Ptolemy Alexander, who had been a mere tool in the hands of his mother, was at last tired of his gilded chains; but he saw no means of throwing them off, or of gaining that power in the state which his birth and title, and the age which he had then reached, ought to have given him. The army was in favour of his mother, and an unsuccessful effort would certainly have been punished with death; so he took perhaps the only path open to him: he left Egypt by stealth, and chose rather to quit his throne and palace than to live surrounded by the creatures of his mother and in daily fear for his life. Cleopatra might well doubt whether she could keep her throne against both her sons, and she therefore sent messengers with fair promises to Alexander, to ask him to return to Egypt. But he knew his mother too well ever again to trust himself in her hands; and while she was taking steps to have him put to death on his return, he formed a plot against her life by letters. In this double game Alexander had the advantage of his mother; her character was so well known that he needed not to be told of what was going on; while she perhaps thought that the son whom she had so long ruled as a child would not dare to act as a man. Alexander’s plot was of the two the best laid, and on his reaching Egypt his mother was put to death.
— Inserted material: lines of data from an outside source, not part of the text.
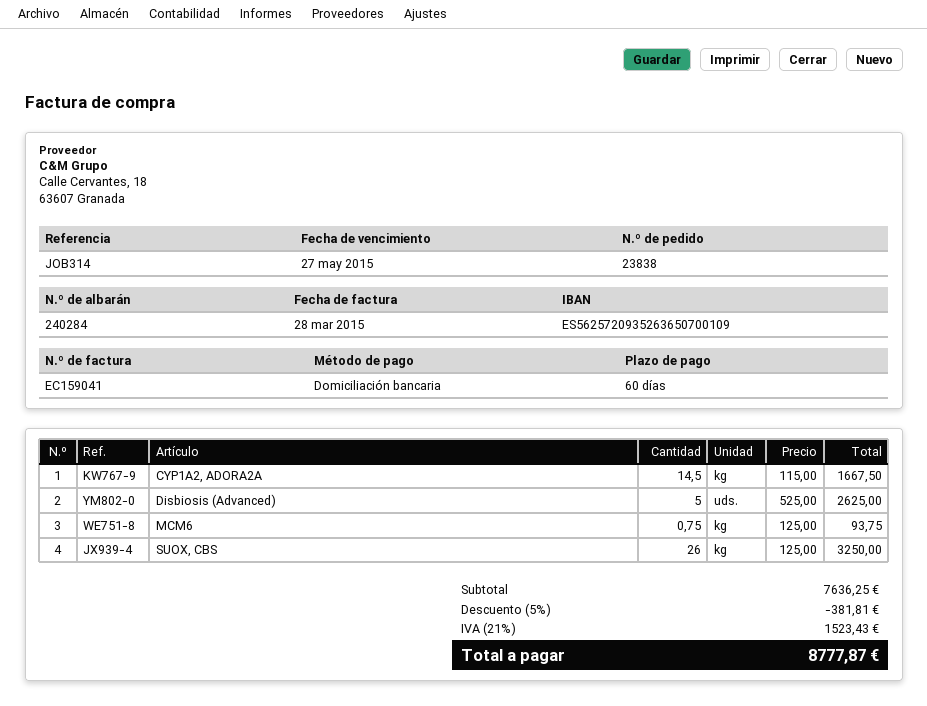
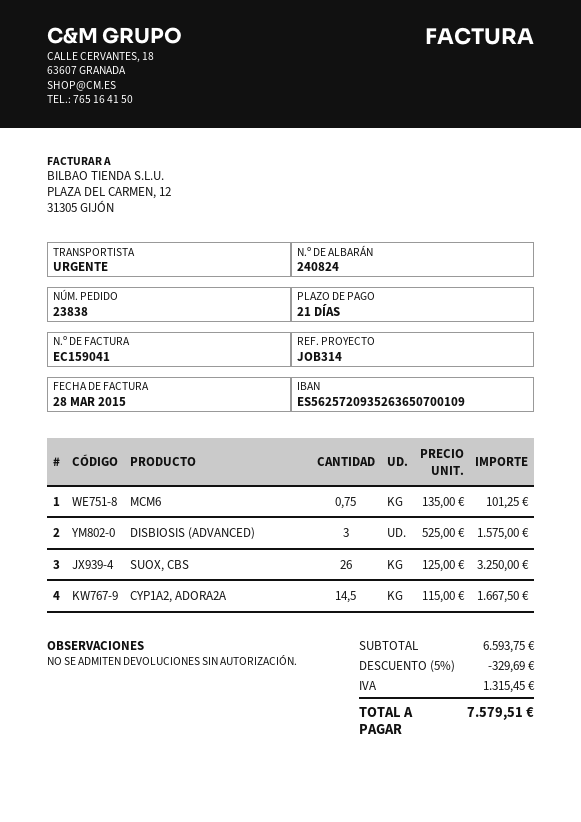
delivery note number: 240284 -> 240824
payment terms: 60 days -> 21 days
Disbiosis (Advanced): 5 x 525.00 = 2625.00 -> 3 x 525.00 = 1575.00
MCM6: 0.75 x 125.00 = 93.75 -> 0.75 x 135.00 = 101.25
subtotal: 7636.25 -> 6593.75
discount: 5% = 381.81 -> 5% = 329.69
tax: 1523.43 -> 1315.45
total: 8777.87 -> 7579.51

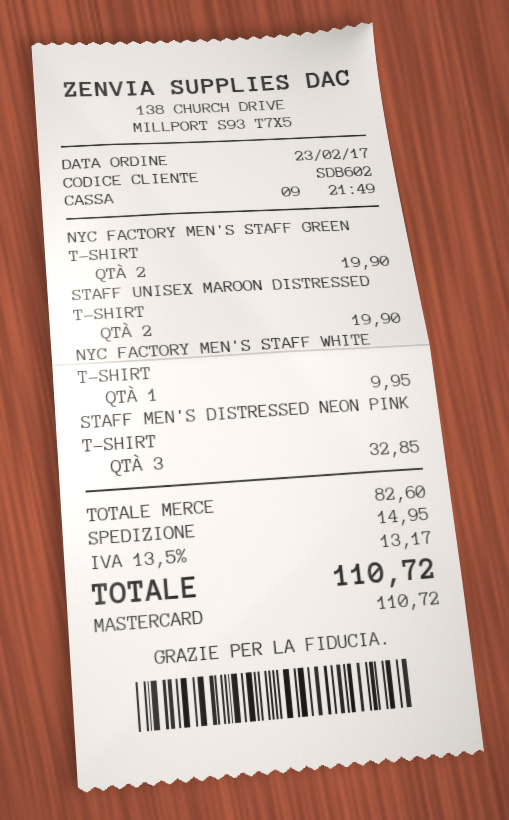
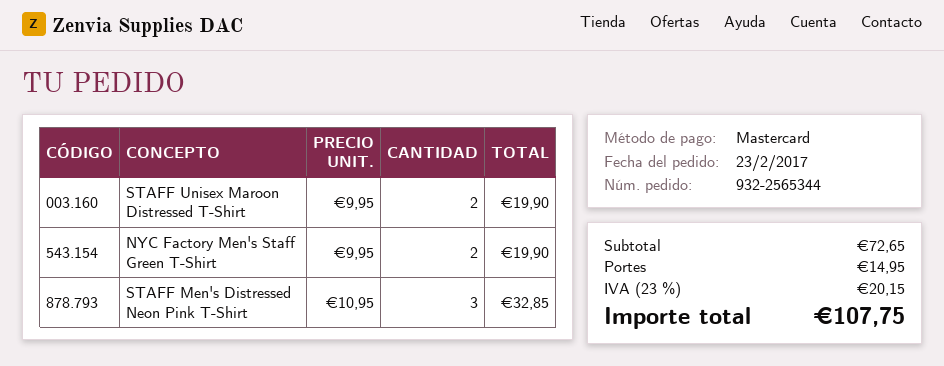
NYC FACTORY MEN'S STAFF WHITE T-SHIRT: 1 for 9.95 -> none
subtotal: 82.60 -> 72.65
tax: 13.5% = 13.17 -> 23% = 20.15
total: 110.72 -> 107.75

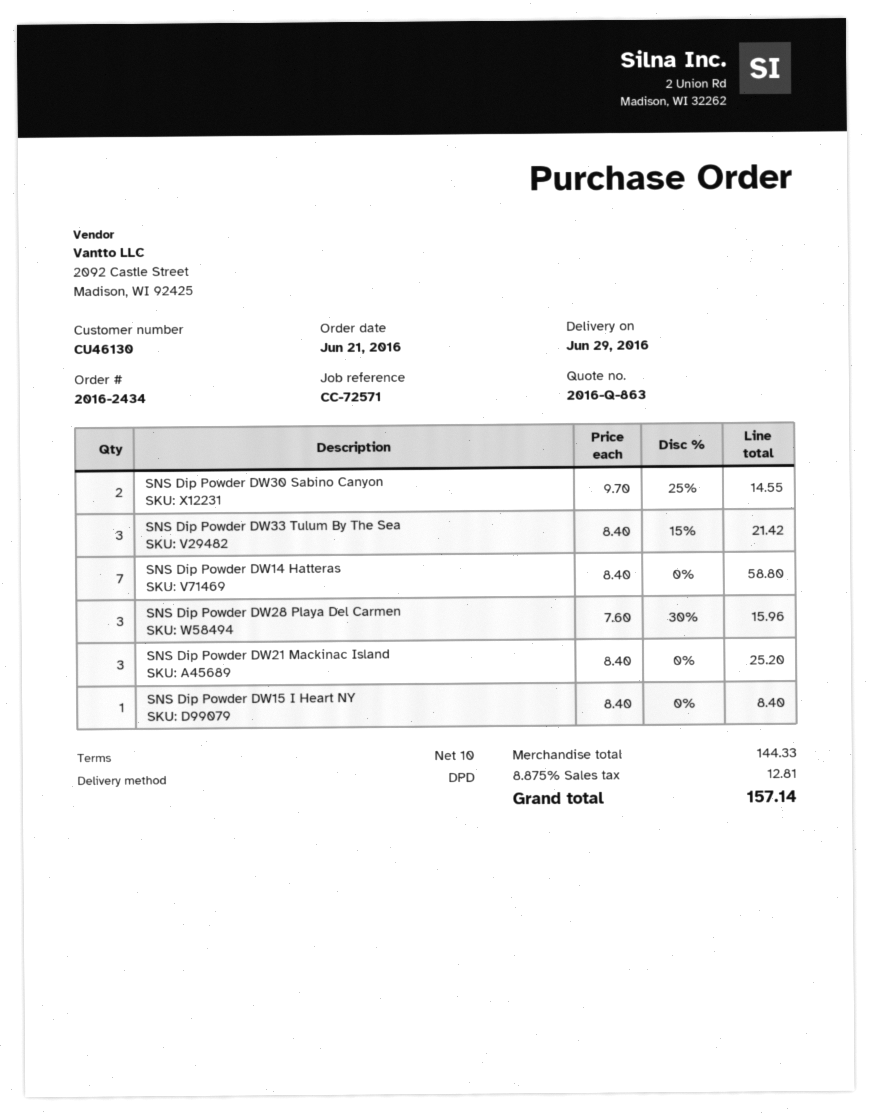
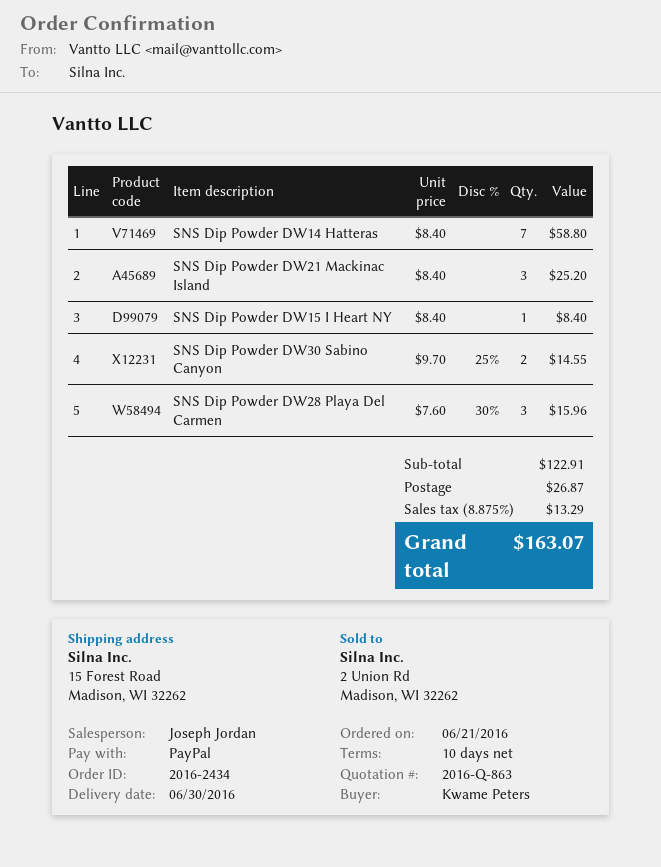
delivery date: 2016-06-29 -> 2016-06-30
SNS Dip Powder DW33 Tulum By The Sea: 3 x 8.40 - 15% = 21.42 -> none
subtotal: 144.33 -> 122.91
shipping: none -> 26.87
tax: 8.875% = 12.81 -> 8.875% = 13.29
total: 157.14 -> 163.07

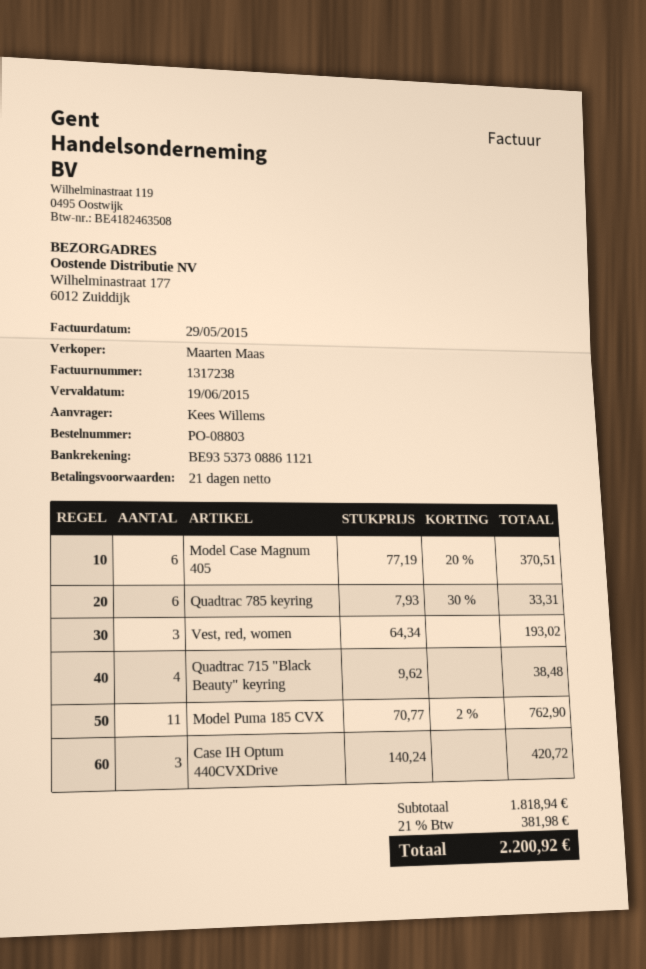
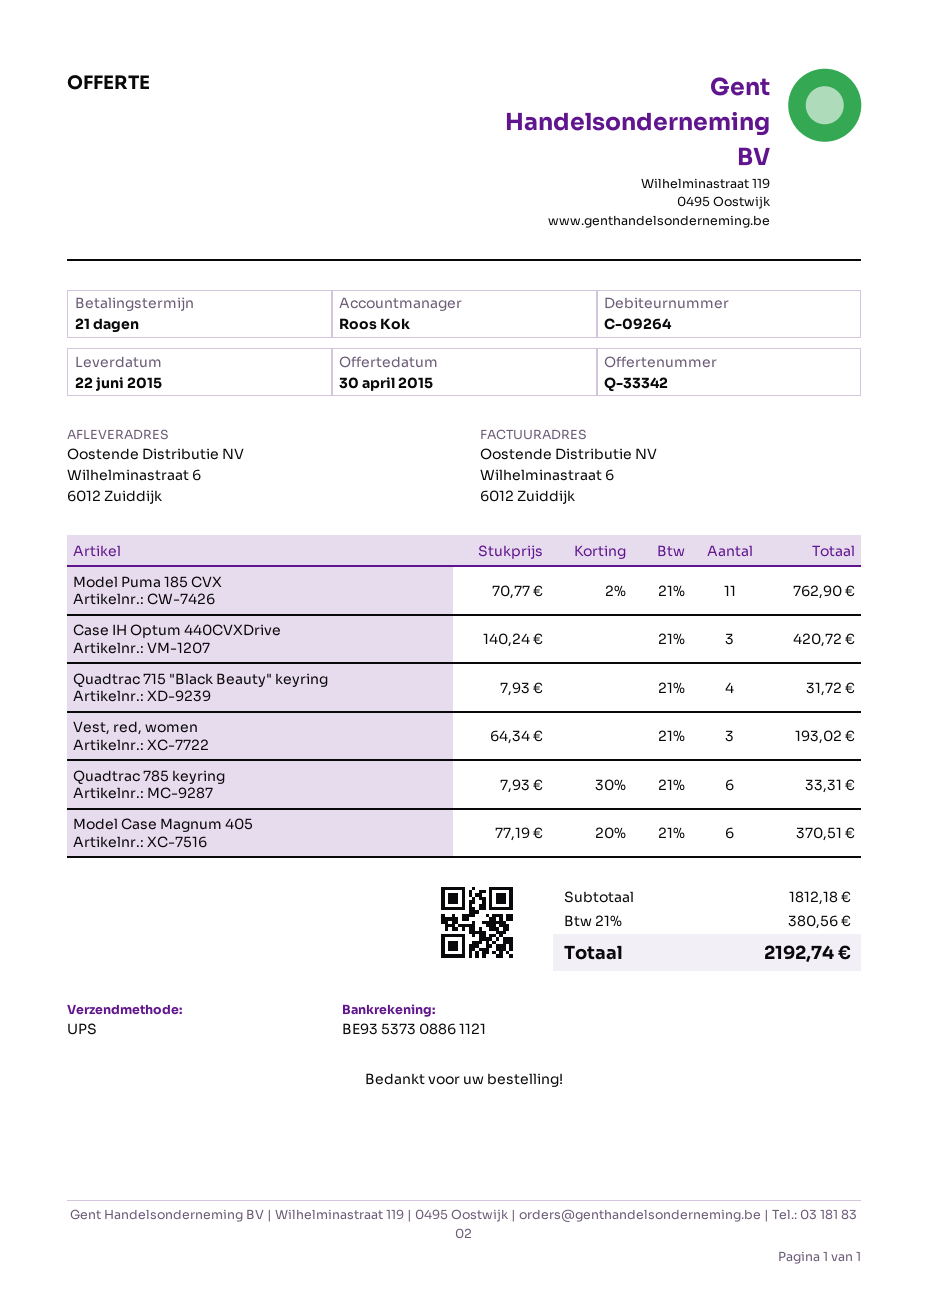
sales rep: Maarten Maas -> Roos Kok
ship to: Wilhelminastraat 177, 6012 Zuiddijk -> Wilhelminastraat 6, 6012 Zuiddijk
Quadtrac 715 "Black Beauty" keyring: 4 x 9.62 = 38.48 -> 4 x 7.93 = 31.72
subtotal: 1818.94 -> 1812.18
tax: 21% = 381.98 -> 21% = 380.56
total: 2200.92 -> 2192.74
But Alexander did not long enjoy the fruits of his murder. The next year the Alexandrians rose against him in a fury. He was hated not so much perhaps for the murder of his mother as for the cruelties which he had been guilty of, or at least had to bear the blame of, while he reigned with her. His own soldiers turned against him, and he was forced to seek his safety by flying on board a vessel in the harbour, and he left Egypt with his wife and daughter. He was followed by a fleet under the command of Tyrrhus, but he reached Myrse, a city of Lycia, in safety; and afterwards, in crossing over to Cyprus, he was met by an Egyptian fleet under Chaereas, and killed in battle.
Though others may have been guilty of more crimes, Alexander had perhaps the fewest good qualities of any of the family of the Lagidaa. During his idle reign of twenty years, in which the crimes ought in fairness to be laid chiefly to his mother, he was wholly given up to the lowest and worst of pleasures, by which his mind and body were alike ruined. He was so bloated with vice and disease that he seldom walked without crutches; but at his feasts he could leap from his raised couch and dance with naked feet upon the floor with the companions of his vices. He was blinded by flattery, ruined by debauchery, and hated by the people.
His coins are not easily known from those of the other kings, which also bore the name of “Ptolemy the king” round the eagle. Some of the coins of his mother have the same words round the eagle on the one side, while on the other is her head, with a helmet formed like the head of an elephant, or her head with the name of “Queen Cleopatra” There are other coins with the usual head of Jupiter, and with two eagles to point out the joint sovereignty of herself and son.